Work order -> Copy out the data below from the line containing "html: <div>28</div> ->" to the line containing "text-decoration: none ->", both lines included, with all images left out.

Given records ->
===
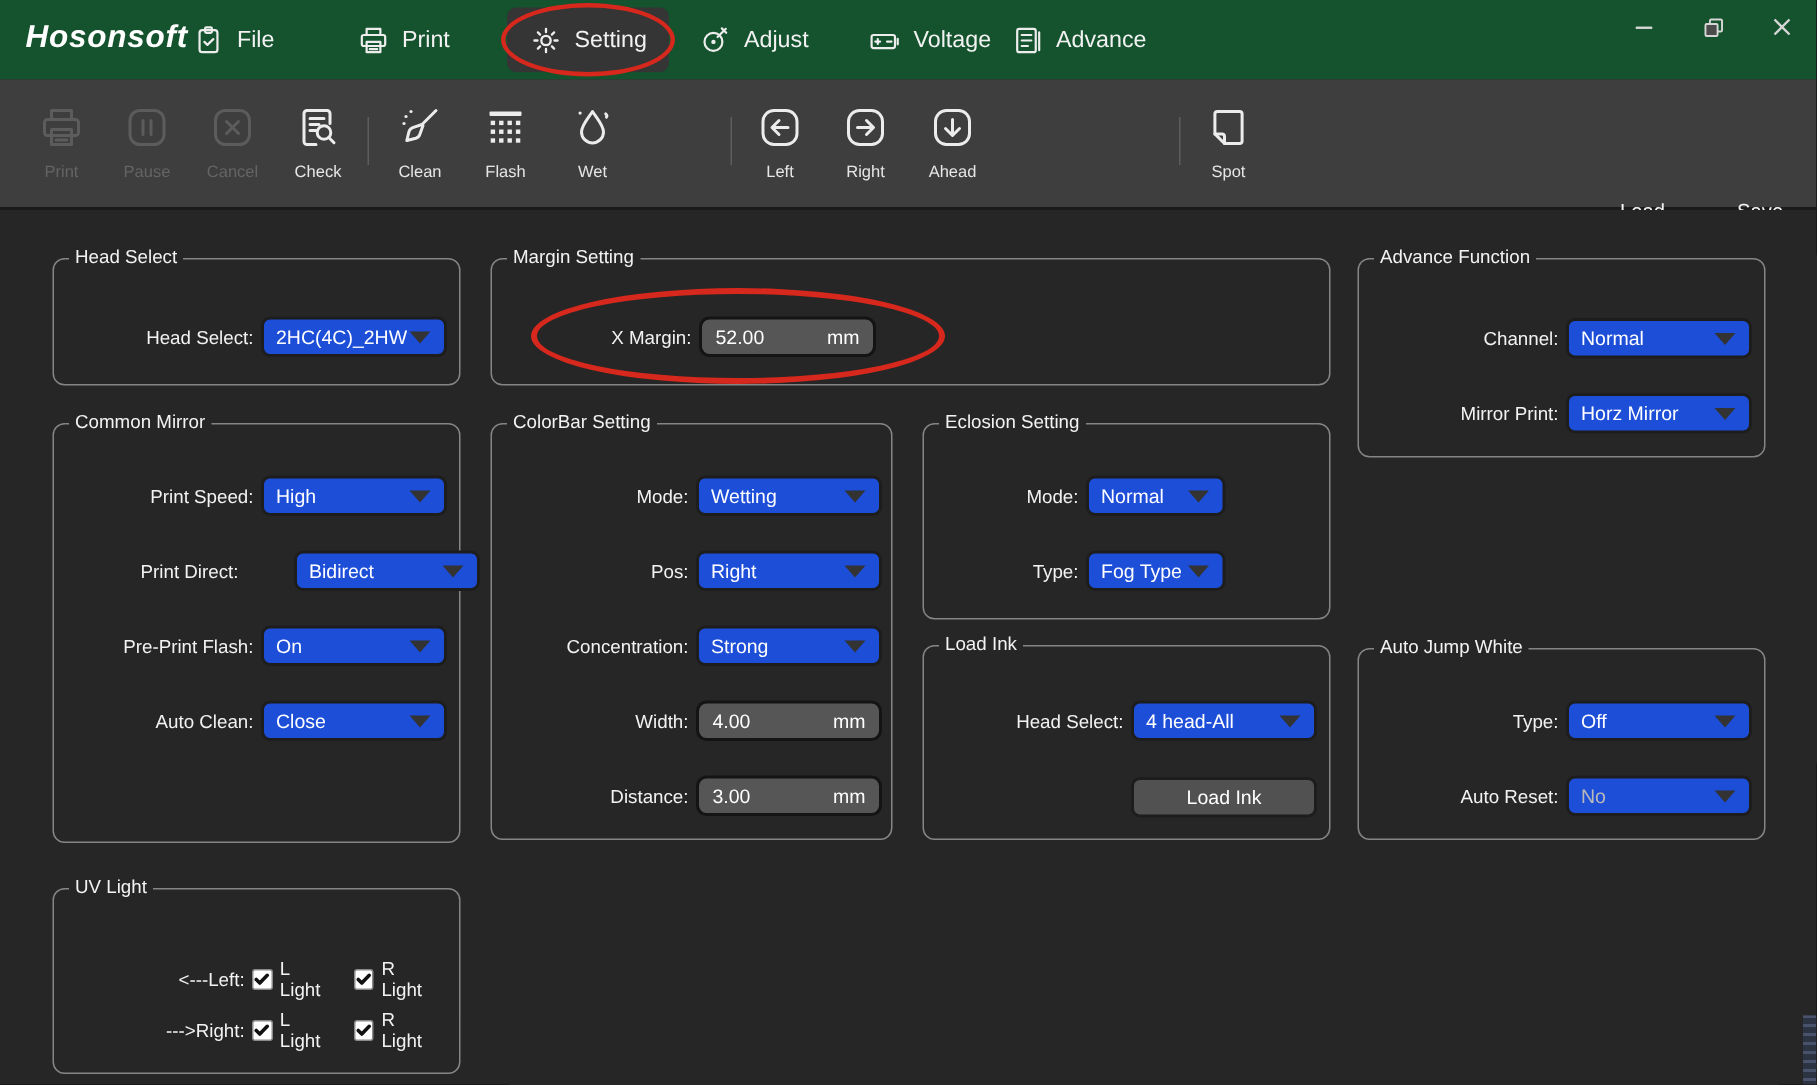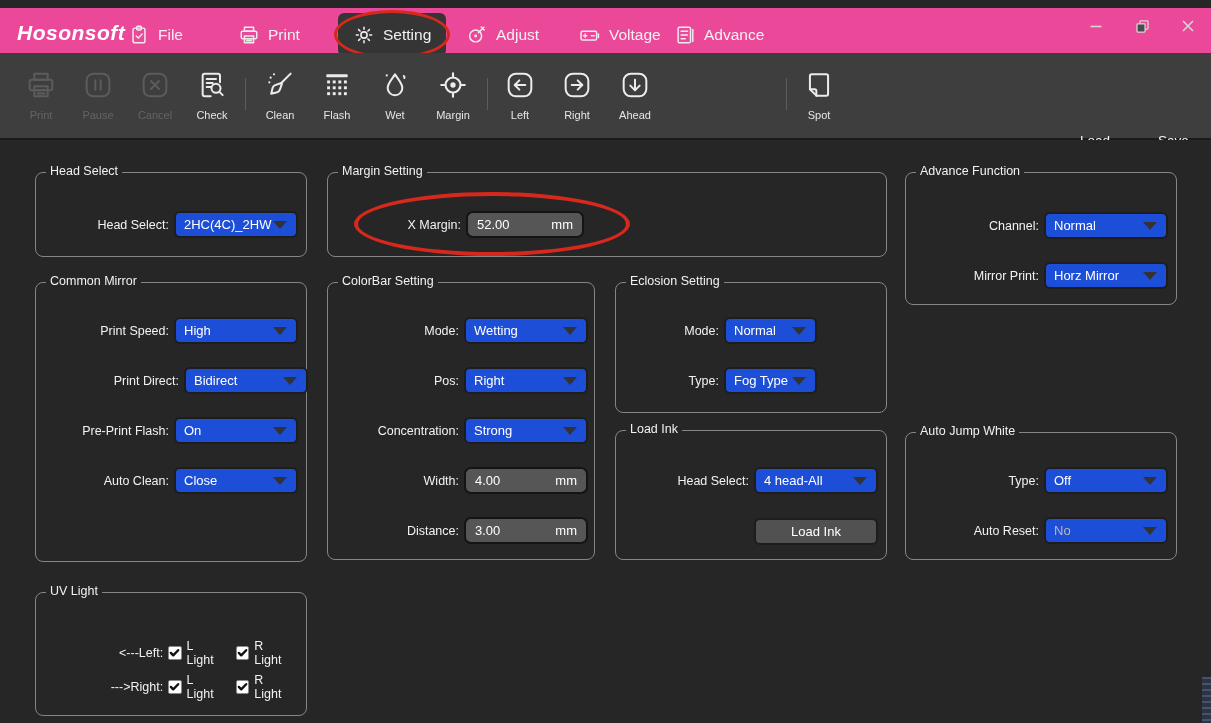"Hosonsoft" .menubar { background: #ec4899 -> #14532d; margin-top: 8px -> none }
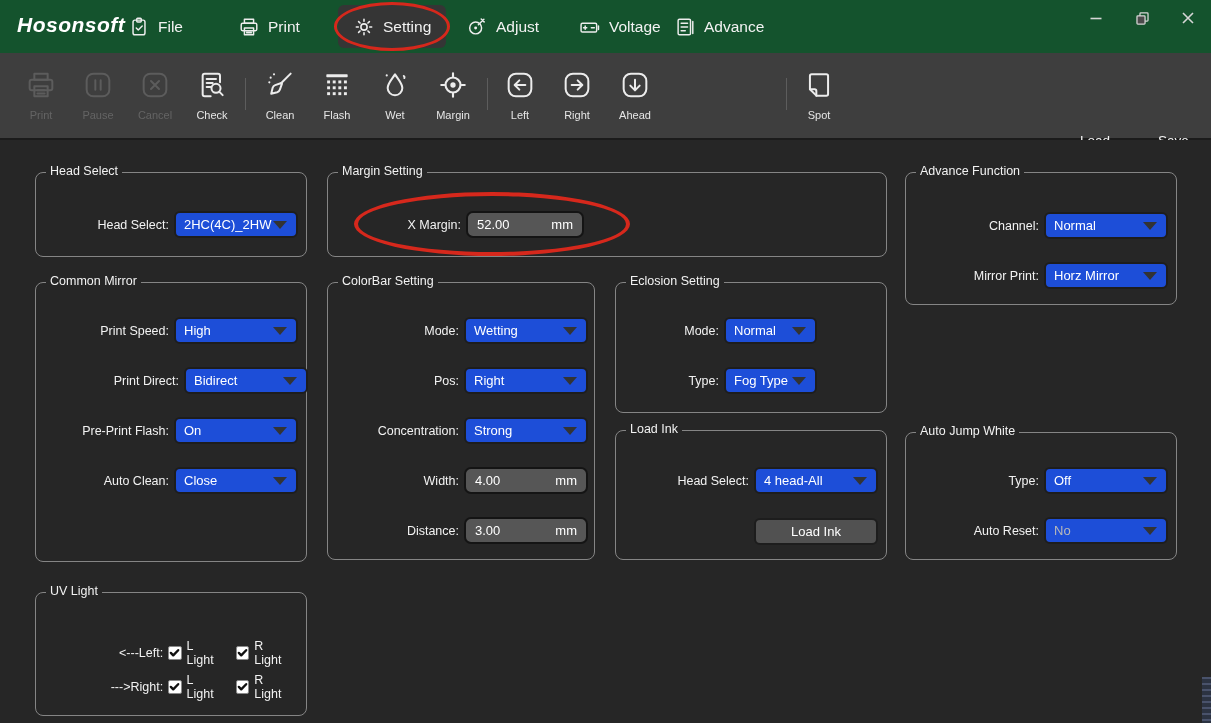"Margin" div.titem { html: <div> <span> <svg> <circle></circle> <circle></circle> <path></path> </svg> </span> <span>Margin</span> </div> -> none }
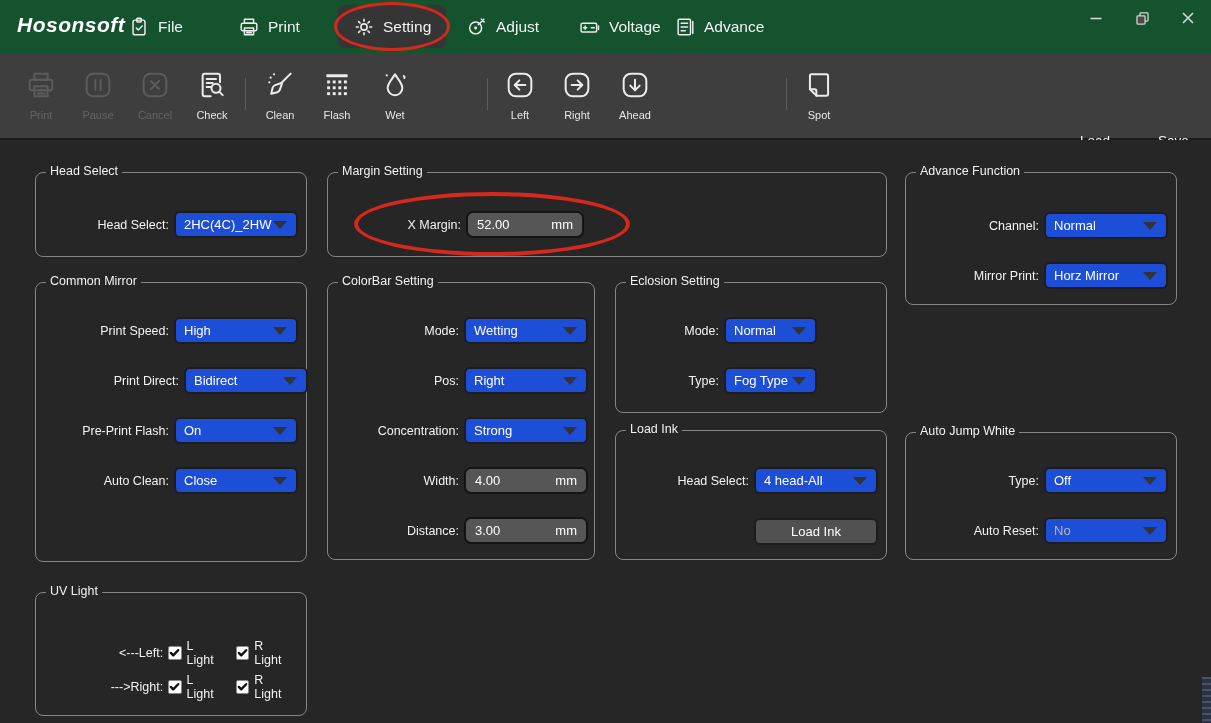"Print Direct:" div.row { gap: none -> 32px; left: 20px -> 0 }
===
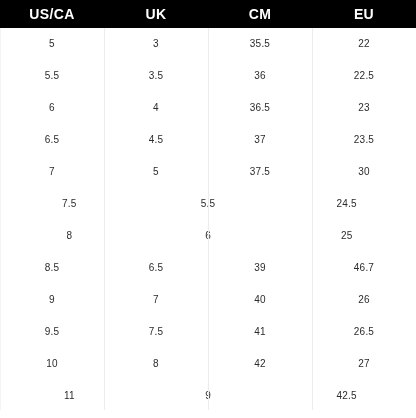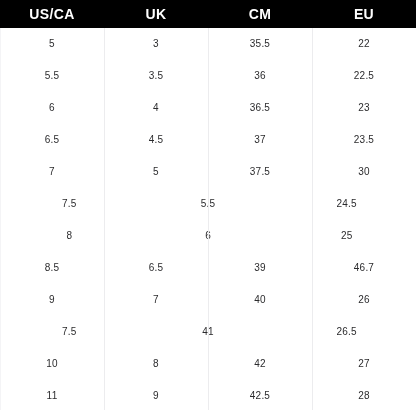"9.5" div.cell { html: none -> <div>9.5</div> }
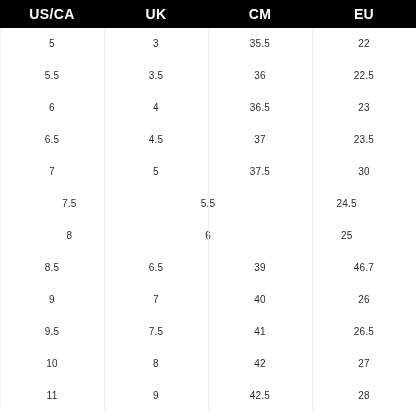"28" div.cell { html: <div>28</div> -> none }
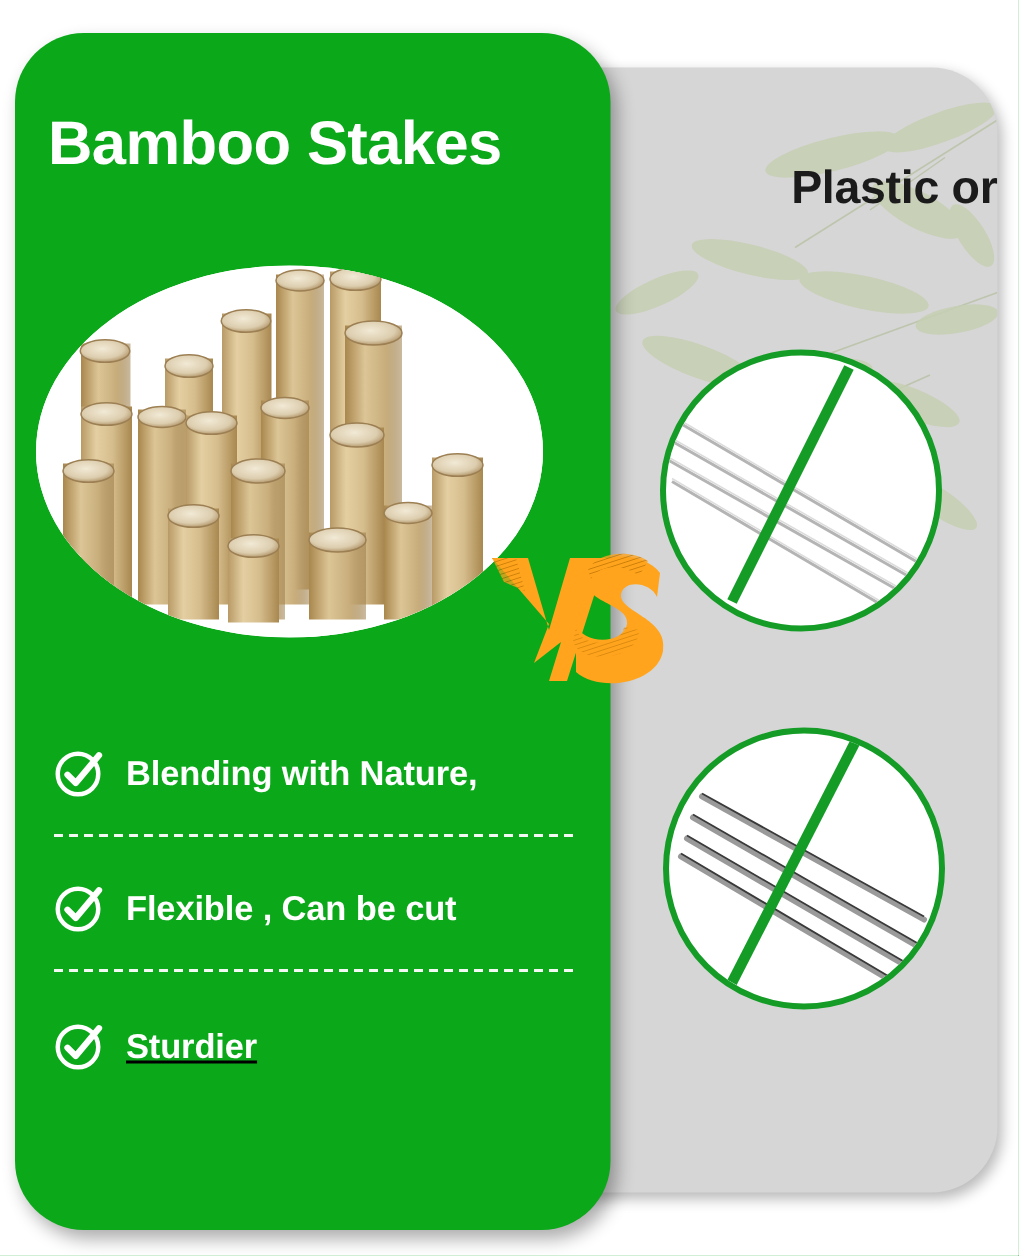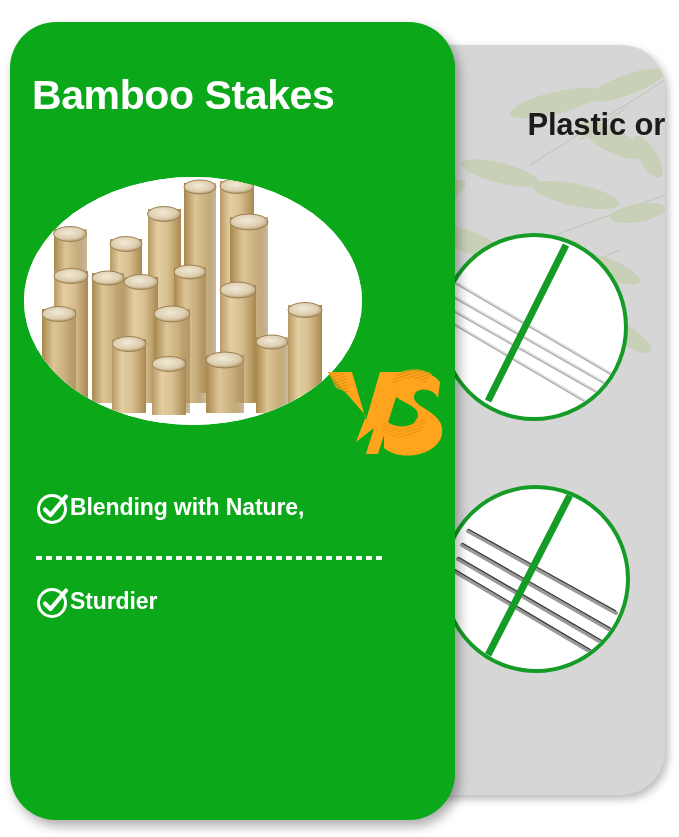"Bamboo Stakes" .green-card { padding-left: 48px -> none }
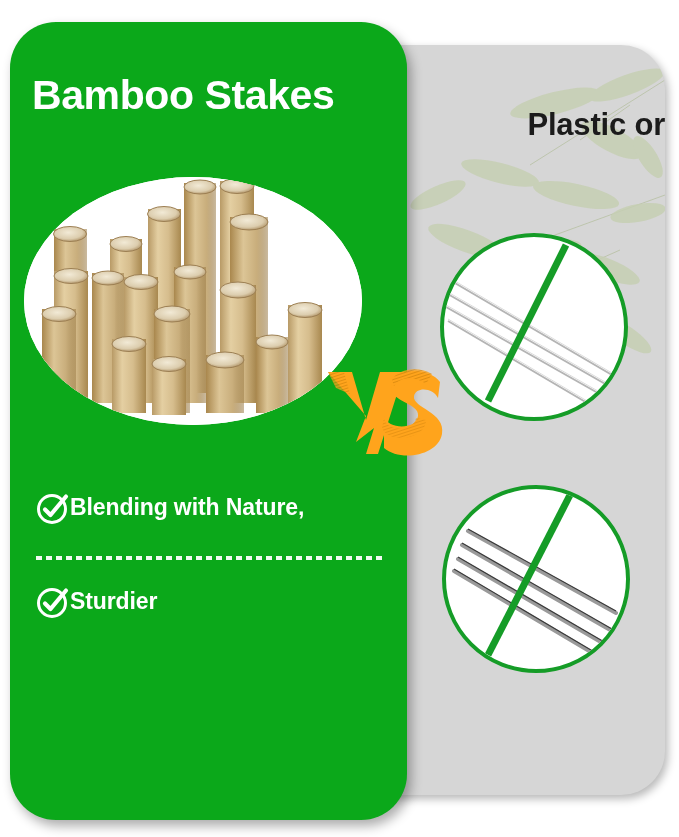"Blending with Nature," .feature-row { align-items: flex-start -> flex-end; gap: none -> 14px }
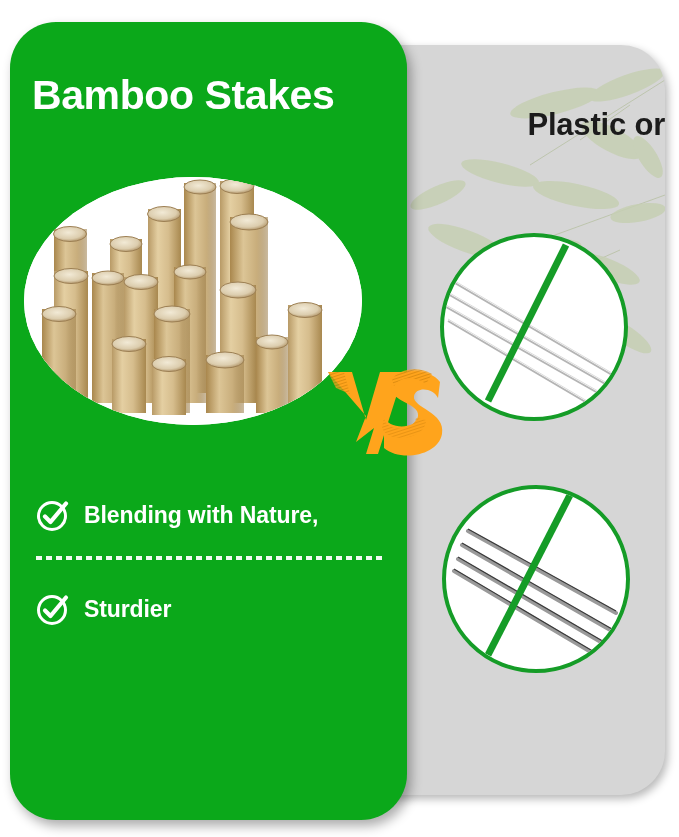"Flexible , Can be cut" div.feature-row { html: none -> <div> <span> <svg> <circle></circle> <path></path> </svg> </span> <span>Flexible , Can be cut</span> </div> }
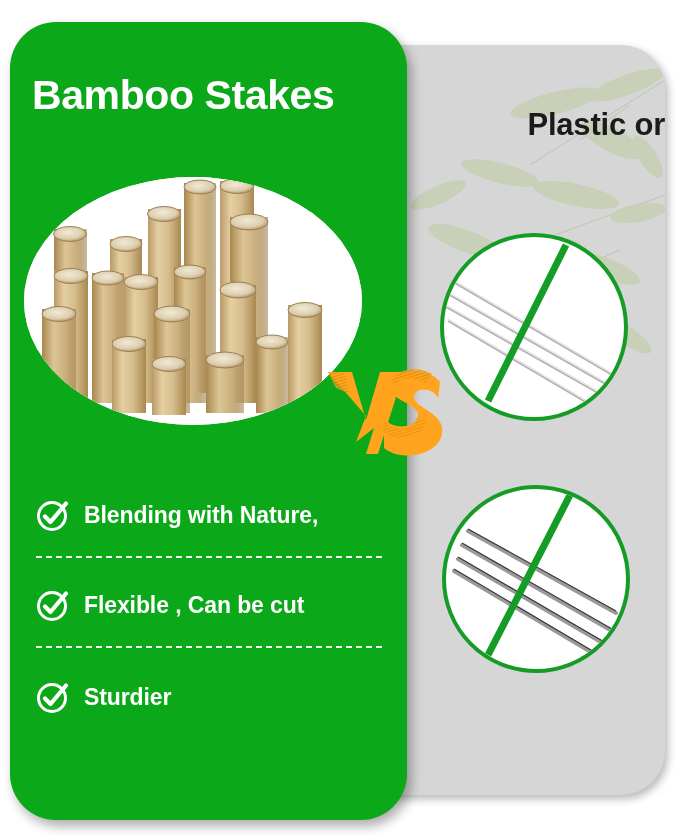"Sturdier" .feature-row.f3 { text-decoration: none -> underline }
===
Answer to this exercise ->
"28" div.cell { html: <div>28</div> -> none }
"Bamboo Stakes" .green-card { padding-left: 48px -> none }
"Blending with Nature," .feature-row { align-items: flex-start -> flex-end; gap: none -> 14px }
"Flexible , Can be cut" div.feature-row { html: none -> <div> <span> <svg> <circle></circle> <path></path> </svg> </span> <span>Flexible , Can be cut</span> </div> }
"Sturdier" .feature-row.f3 { text-decoration: none -> underline }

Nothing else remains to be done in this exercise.